Surge by Nicki Painter builds a formal, seemingly manmade landscape only to upend it in a flooded river of color, carrying the remnants of society downstream in its frothing wake.
Jay Hendrick’s Four Erased Paintings views art as artifact, questioning how the passage of time influences our perceptions of art as a social construct.
Levester Williams’ wrapped bedsheet defies gravity, powerfully confounding natural forces as we simultaneously experience social forces of oppression.
Sui Park’s Wiggling 1-4 presents an ameba struggling to explode into life, constrained by the very limitations of the manmade materials from which it seeks to emerge.

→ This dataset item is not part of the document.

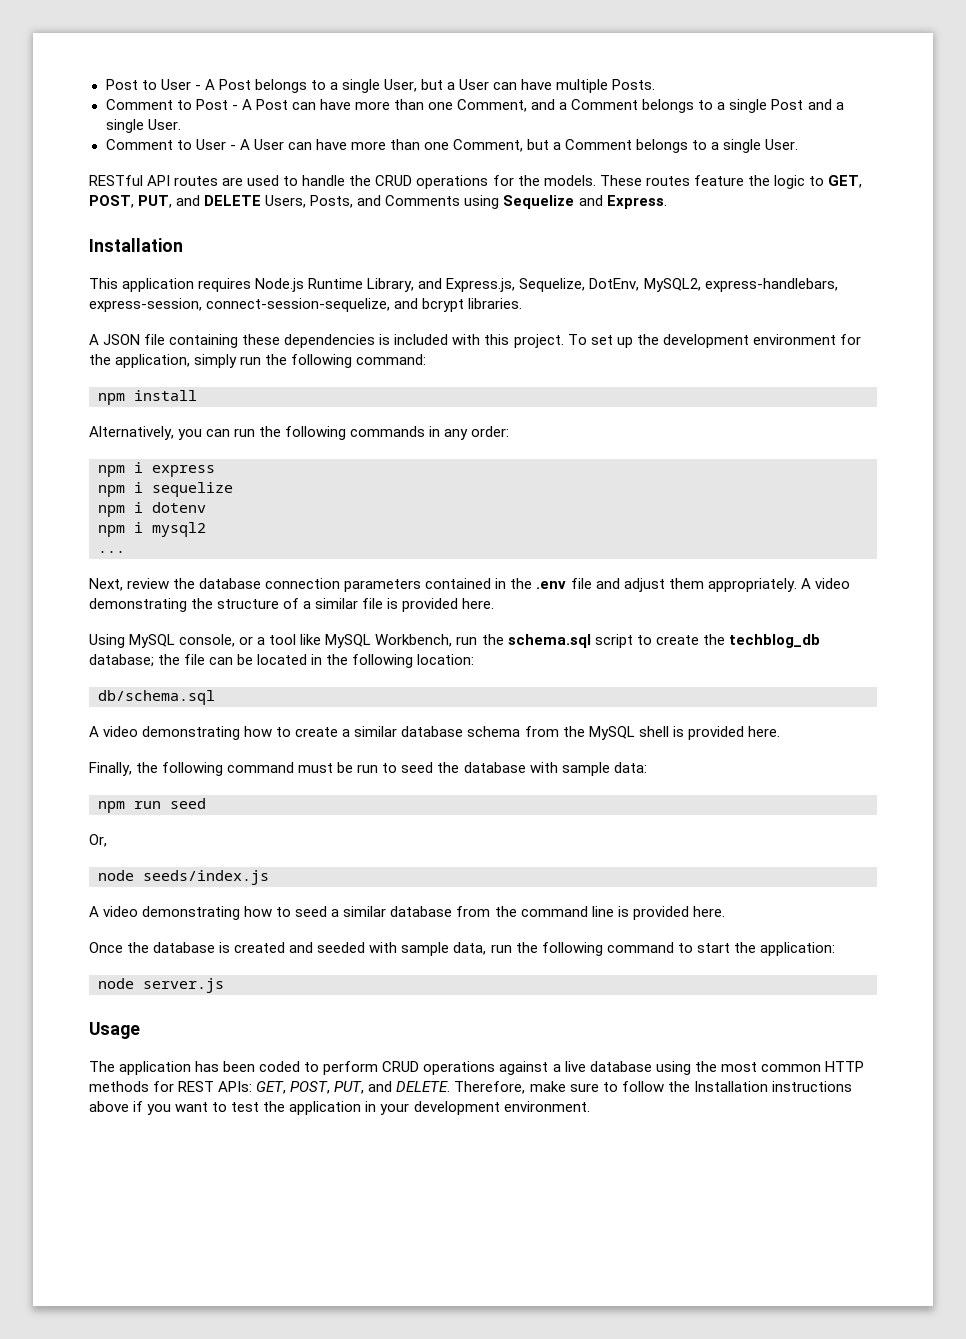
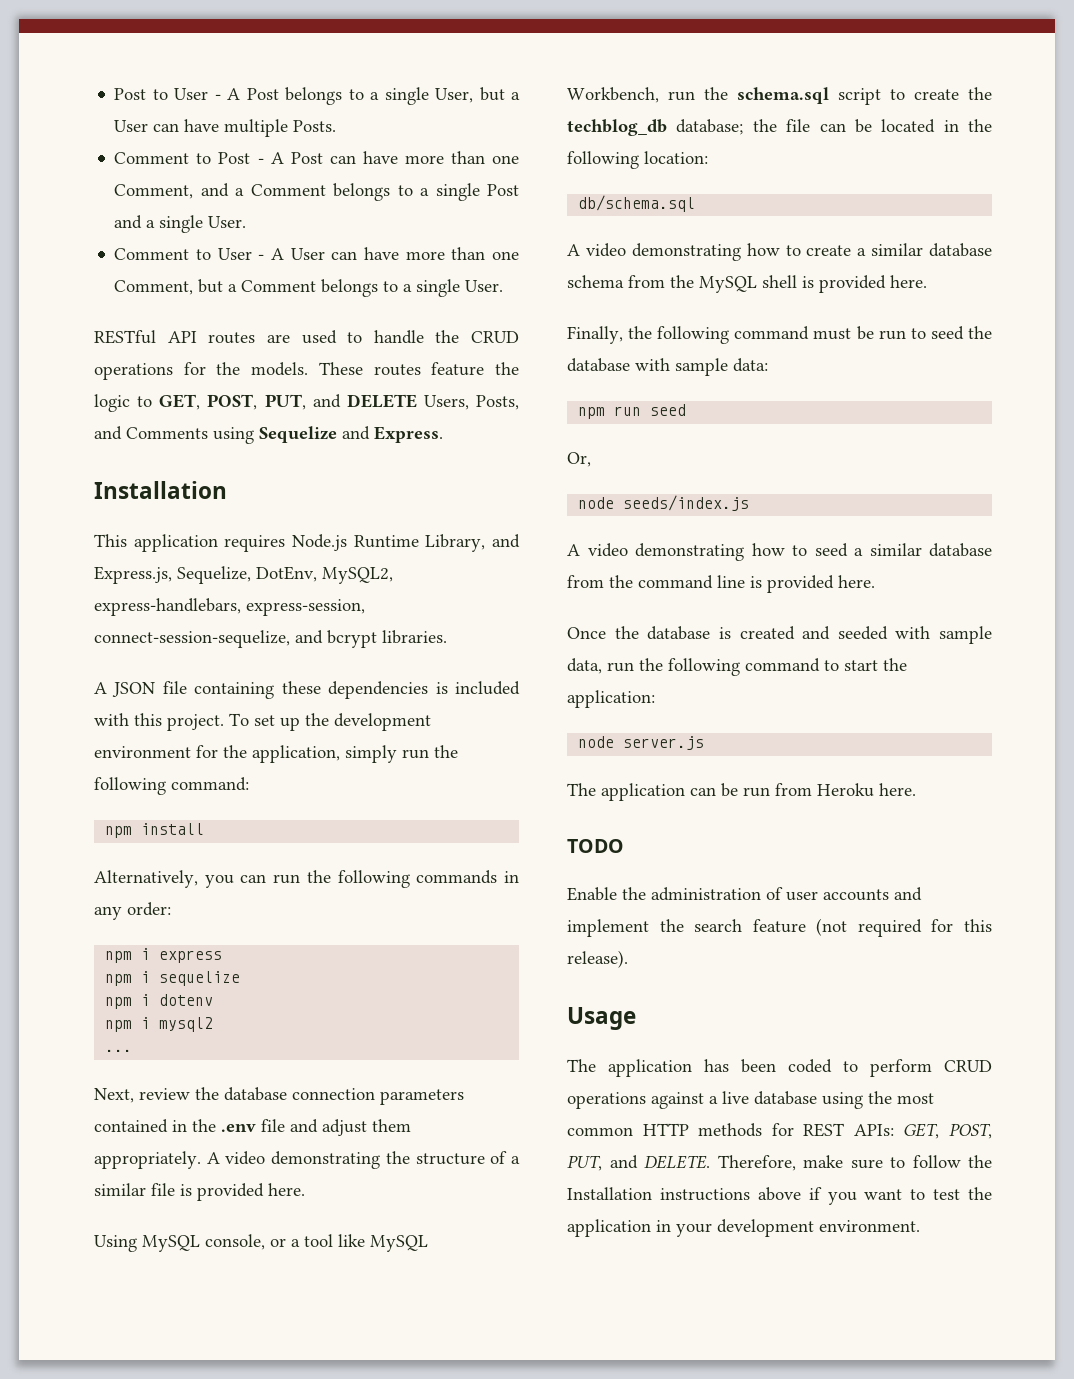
(224, 985) none -> [567,783,916,801] [567,839,624,853] [567,887,922,901] [567,918,992,937] [567,950,628,968] // The application can be run from Heroku here. // TODO // Enable the administration of user accounts and implement the search feature (not required for this release).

Tomomi Nitta’s Infinite Set 31 presents a woman whose feet float mystically just off the ground. Clothed in a simple shift and devoid of facial features, the work collapses social constructs as it calls into question our social and/or physical existence.
Hsin–Hsi Chen’s Revealment makes unseen geometric forces into a thing of visual beauty. Where some works seek to explode the visual and physical worlds apart, Chen works to blend them harmoniously.
142511 – green piece (julia butterfly hill) by Patrick McDonough presents a visual world overlaid with both mathematical constructs and human speech, coyly toying with the way we experience nature.
Billy Colbert’s Benefactors of Uncle Sam’s Startup uses portraiture to play with our notions of social history. Its muscular jut off the wall lends a sense of gravity, pulling the viewer in to examine the scene further.
Land Grab by Michael B. Platt posits that a particular place – a simple plot of land – can contain psychic memories. This concept that a locale can hold onto social experiences over the passage of physical time is intriguing, and even if the memories held are painful, they deserve to be confronted.
Maya Ciarrocchi’s Violet Hour is the sole video work in the show, yet reads as a series of painted landscapes slowly morphing over time. The work portends something ominous may take place just over the horizon, creating a sense of foreboding at odds with the serenity of the sea.
Lee Gainer’s Grandville builds layer upon layer of lines and physical shapes to create a bustling yet disquieting streetscape caught in the rapid transition of a fast-forwarded film.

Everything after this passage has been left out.